WHAT YOU HAVE TO DO: Word for word, restate each entry that appears below.
..........
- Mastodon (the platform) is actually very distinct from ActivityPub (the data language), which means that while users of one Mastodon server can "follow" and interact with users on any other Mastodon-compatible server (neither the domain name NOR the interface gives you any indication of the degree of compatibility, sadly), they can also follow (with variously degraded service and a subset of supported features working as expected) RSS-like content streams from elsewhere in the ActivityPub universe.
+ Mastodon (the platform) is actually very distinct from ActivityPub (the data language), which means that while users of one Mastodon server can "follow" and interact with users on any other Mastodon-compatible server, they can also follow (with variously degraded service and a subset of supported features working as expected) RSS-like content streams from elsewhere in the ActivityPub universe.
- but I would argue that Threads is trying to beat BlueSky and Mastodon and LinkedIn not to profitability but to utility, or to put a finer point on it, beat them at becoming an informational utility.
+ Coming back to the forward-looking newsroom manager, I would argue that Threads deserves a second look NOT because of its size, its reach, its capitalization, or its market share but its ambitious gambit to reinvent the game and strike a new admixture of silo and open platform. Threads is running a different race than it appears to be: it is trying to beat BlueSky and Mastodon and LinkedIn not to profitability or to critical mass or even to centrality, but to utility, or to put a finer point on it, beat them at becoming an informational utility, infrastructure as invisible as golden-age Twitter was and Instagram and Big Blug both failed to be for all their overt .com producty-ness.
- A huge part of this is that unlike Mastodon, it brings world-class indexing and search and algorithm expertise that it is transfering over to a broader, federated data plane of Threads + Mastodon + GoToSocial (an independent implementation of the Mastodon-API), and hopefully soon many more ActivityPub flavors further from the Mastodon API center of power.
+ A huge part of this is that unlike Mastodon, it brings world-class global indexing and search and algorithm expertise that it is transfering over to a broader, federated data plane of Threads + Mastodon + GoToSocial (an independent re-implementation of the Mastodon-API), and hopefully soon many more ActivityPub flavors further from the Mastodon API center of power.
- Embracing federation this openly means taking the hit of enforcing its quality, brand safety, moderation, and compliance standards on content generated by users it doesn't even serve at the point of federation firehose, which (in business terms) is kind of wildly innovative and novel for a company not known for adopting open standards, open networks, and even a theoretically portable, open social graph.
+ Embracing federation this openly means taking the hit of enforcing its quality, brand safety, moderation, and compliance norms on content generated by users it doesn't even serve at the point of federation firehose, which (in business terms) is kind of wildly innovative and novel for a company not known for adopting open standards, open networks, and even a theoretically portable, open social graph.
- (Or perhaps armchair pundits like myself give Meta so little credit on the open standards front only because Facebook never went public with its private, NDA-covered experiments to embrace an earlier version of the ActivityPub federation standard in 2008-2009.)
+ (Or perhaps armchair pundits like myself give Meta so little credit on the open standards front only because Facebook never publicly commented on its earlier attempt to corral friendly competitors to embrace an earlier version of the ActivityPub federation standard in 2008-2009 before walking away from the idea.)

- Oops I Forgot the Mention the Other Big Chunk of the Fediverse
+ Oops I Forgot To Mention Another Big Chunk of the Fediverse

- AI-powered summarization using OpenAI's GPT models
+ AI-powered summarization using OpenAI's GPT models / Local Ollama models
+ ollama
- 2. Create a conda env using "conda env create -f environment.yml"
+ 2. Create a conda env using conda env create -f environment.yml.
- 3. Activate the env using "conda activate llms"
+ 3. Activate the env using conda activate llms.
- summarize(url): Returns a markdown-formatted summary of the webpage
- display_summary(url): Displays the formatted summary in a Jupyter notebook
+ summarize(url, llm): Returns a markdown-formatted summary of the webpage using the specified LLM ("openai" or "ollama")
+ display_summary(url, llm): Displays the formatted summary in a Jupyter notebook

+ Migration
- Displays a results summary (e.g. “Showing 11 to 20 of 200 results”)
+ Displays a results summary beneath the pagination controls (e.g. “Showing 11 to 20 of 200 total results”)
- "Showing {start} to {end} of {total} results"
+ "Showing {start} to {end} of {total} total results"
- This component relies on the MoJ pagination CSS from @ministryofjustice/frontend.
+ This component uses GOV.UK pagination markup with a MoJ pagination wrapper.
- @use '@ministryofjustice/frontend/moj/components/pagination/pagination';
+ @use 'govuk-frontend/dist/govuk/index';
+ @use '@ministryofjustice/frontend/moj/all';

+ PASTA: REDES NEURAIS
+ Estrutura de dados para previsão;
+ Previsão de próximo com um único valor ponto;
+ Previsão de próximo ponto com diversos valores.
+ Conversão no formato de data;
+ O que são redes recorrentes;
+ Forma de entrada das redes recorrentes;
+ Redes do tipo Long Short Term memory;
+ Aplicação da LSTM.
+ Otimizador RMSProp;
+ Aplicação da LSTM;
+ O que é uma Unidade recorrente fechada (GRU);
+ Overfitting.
..........
PROBLEM SOLUTION:
- Mastodon (the platform) is actually very distinct from ActivityPub (the data language), which means that while users of one Mastodon server can "follow" and interact with users on any other Mastodon-compatible server (neither the domain name NOR the interface gives you any indication of the degree of compatibility, sadly), they can also follow (with variously degraded service and a subset of supported features working as expected) RSS-like content streams from elsewhere in the ActivityPub universe.
+ Mastodon (the platform) is actually very distinct from ActivityPub (the data language), which means that while users of one Mastodon server can "follow" and interact with users on any other Mastodon-compatible server, they can also follow (with variously degraded service and a subset of supported features working as expected) RSS-like content streams from elsewhere in the ActivityPub universe.
- but I would argue that Threads is trying to beat BlueSky and Mastodon and LinkedIn not to profitability but to utility, or to put a finer point on it, beat them at becoming an informational utility.
+ Coming back to the forward-looking newsroom manager, I would argue that Threads deserves a second look NOT because of its size, its reach, its capitalization, or its market share but its ambitious gambit to reinvent the game and strike a new admixture of silo and open platform. Threads is running a different race than it appears to be: it is trying to beat BlueSky and Mastodon and LinkedIn not to profitability or to critical mass or even to centrality, but to utility, or to put a finer point on it, beat them at becoming an informational utility, infrastructure as invisible as golden-age Twitter was and Instagram and Big Blug both failed to be for all their overt .com producty-ness.
- A huge part of this is that unlike Mastodon, it brings world-class indexing and search and algorithm expertise that it is transfering over to a broader, federated data plane of Threads + Mastodon + GoToSocial (an independent implementation of the Mastodon-API), and hopefully soon many more ActivityPub flavors further from the Mastodon API center of power.
+ A huge part of this is that unlike Mastodon, it brings world-class global indexing and search and algorithm expertise that it is transfering over to a broader, federated data plane of Threads + Mastodon + GoToSocial (an independent re-implementation of the Mastodon-API), and hopefully soon many more ActivityPub flavors further from the Mastodon API center of power.
- Embracing federation this openly means taking the hit of enforcing its quality, brand safety, moderation, and compliance standards on content generated by users it doesn't even serve at the point of federation firehose, which (in business terms) is kind of wildly innovative and novel for a company not known for adopting open standards, open networks, and even a theoretically portable, open social graph.
+ Embracing federation this openly means taking the hit of enforcing its quality, brand safety, moderation, and compliance norms on content generated by users it doesn't even serve at the point of federation firehose, which (in business terms) is kind of wildly innovative and novel for a company not known for adopting open standards, open networks, and even a theoretically portable, open social graph.
- (Or perhaps armchair pundits like myself give Meta so little credit on the open standards front only because Facebook never went public with its private, NDA-covered experiments to embrace an earlier version of the ActivityPub federation standard in 2008-2009.)
+ (Or perhaps armchair pundits like myself give Meta so little credit on the open standards front only because Facebook never publicly commented on its earlier attempt to corral friendly competitors to embrace an earlier version of the ActivityPub federation standard in 2008-2009 before walking away from the idea.)

- Oops I Forgot the Mention the Other Big Chunk of the Fediverse
+ Oops I Forgot To Mention Another Big Chunk of the Fediverse

- AI-powered summarization using OpenAI's GPT models
+ AI-powered summarization using OpenAI's GPT models / Local Ollama models
+ ollama
- 2. Create a conda env using "conda env create -f environment.yml"
+ 2. Create a conda env using conda env create -f environment.yml.
- 3. Activate the env using "conda activate llms"
+ 3. Activate the env using conda activate llms.
- summarize(url): Returns a markdown-formatted summary of the webpage
- display_summary(url): Displays the formatted summary in a Jupyter notebook
+ summarize(url, llm): Returns a markdown-formatted summary of the webpage using the specified LLM ("openai" or "ollama")
+ display_summary(url, llm): Displays the formatted summary in a Jupyter notebook

+ Migration
- Displays a results summary (e.g. “Showing 11 to 20 of 200 results”)
+ Displays a results summary beneath the pagination controls (e.g. “Showing 11 to 20 of 200 total results”)
- "Showing {start} to {end} of {total} results"
+ "Showing {start} to {end} of {total} total results"
- This component relies on the MoJ pagination CSS from @ministryofjustice/frontend.
+ This component uses GOV.UK pagination markup with a MoJ pagination wrapper.
- @use '@ministryofjustice/frontend/moj/components/pagination/pagination';
+ @use 'govuk-frontend/dist/govuk/index';
+ @use '@ministryofjustice/frontend/moj/all';

+ PASTA: REDES NEURAIS
+ Estrutura de dados para previsão;
+ Previsão de próximo com um único valor ponto;
+ Previsão de próximo ponto com diversos valores.
+ Conversão no formato de data;
+ O que são redes recorrentes;
+ Forma de entrada das redes recorrentes;
+ Redes do tipo Long Short Term memory;
+ Aplicação da LSTM.
+ Otimizador RMSProp;
+ Aplicação da LSTM;
+ O que é uma Unidade recorrente fechada (GRU);
+ Overfitting.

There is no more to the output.